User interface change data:
__________

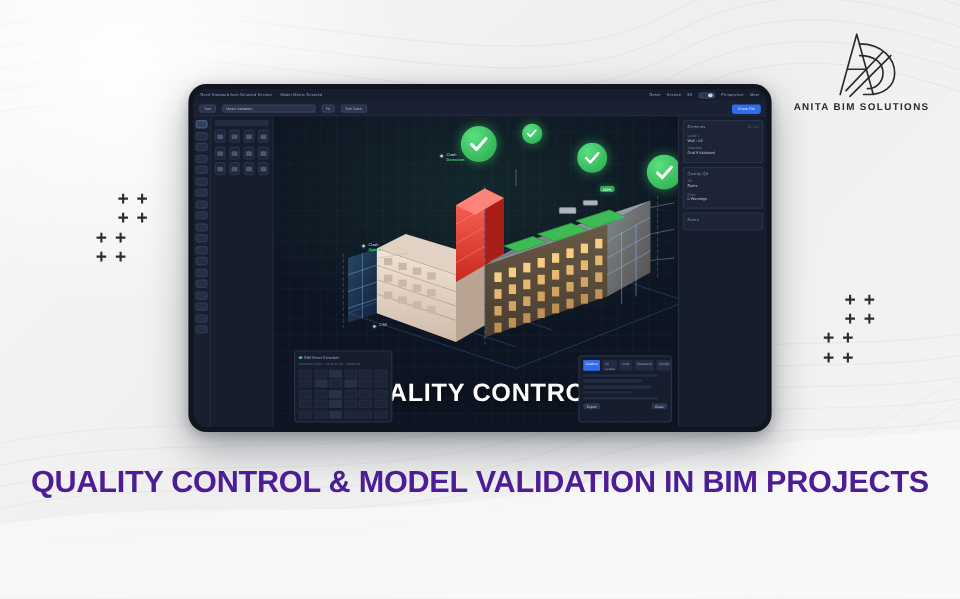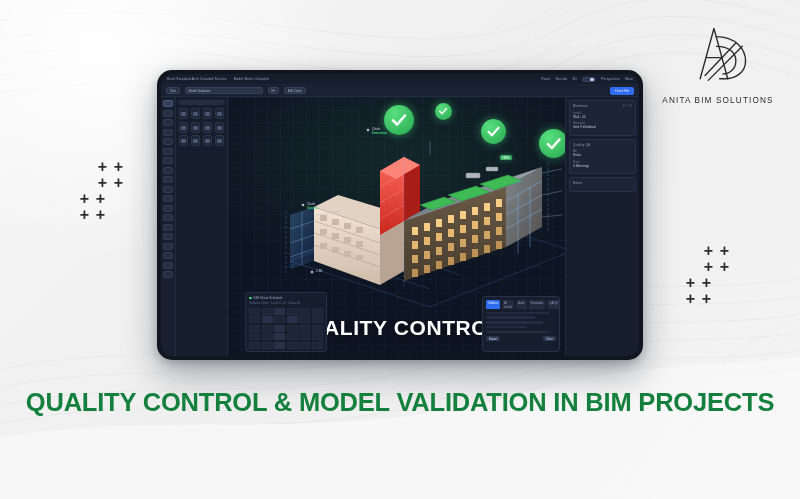--- a/index.html
+++ b/index.html
@@ -30,22 +30,22 @@
     font-family:"Liberation Sans",sans-serif;
   }
 
   
   .logo{
     position:absolute; right:16px; top:22px; width:132px; height:84px;
     display:flex; flex-direction:column; align-items:center; justify-content:flex-start;
   }
   .logo-mark{ width:82px; height:60px; }
   .logo-text{
-    margin-top:14px; font-size:8.2px; letter-spacing:1.15px;
-    color:#2a2a2a; font-weight:400; white-space:nowrap;
+    margin-top:3px; font-size:8.2px; letter-spacing:1.15px;
+    color:#2a2a2a; font-weight:700; white-space:nowrap;
     font-family:"Liberation Sans",sans-serif;
   }
 
   
   .device{
     position:absolute; left:157px; top:70px; width:486px; height:290px;
     background:#11151f; border-radius:15px; padding:4px;
     box-shadow:0 14px 34px rgba(20,25,40,.35), 0 3px 10px rgba(20,25,40,.22);
   }
   .screen{
@@ -204,21 +204,21 @@
   .lp-tab.on{ background:#2f6df0; color:#eaf1ff; }
   .lp-line{ height:2.6px; background:#232c42; border-radius:1px; margin-bottom:2.2px; }
   .lp-line.w1{ width:90%; } .lp-line.w2{ width:70%; }
   .lp-line.w3{ width:82%; } .lp-line.w4{ width:58%; }
   .lp-foot{ display:flex; justify-content:space-between; margin-top:3px; }
   .lp-btn{ font-size:2.8px; color:#cdd7ec; background:#2b3750; border-radius:1.5px; padding:.6px 3px; }
 
   
   .headline{
     position:absolute; left:0; right:0; top:388px; text-align:center;
-    font-size:25.5px; font-weight:700; color:#15803d; letter-spacing:-.2px;
+    font-size:25.5px; font-weight:700; color:#4c1d95; letter-spacing:-.2px;
     white-space:nowrap; font-family:"Liberation Sans",sans-serif;
   }
 </style>
 </head>
 <body>
 
 <div class="bg-wrap">
   <div class="bg-base"></div>
   <svg class="bg-waves" viewBox="0 0 800 499" preserveAspectRatio="none">
     <g fill="none" stroke="#dcdcdc" stroke-width="1" opacity=".55">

__________

WORK ORDER: Only the number is wanted: how many lines in the data include the word "display"?

OUTPUT: 2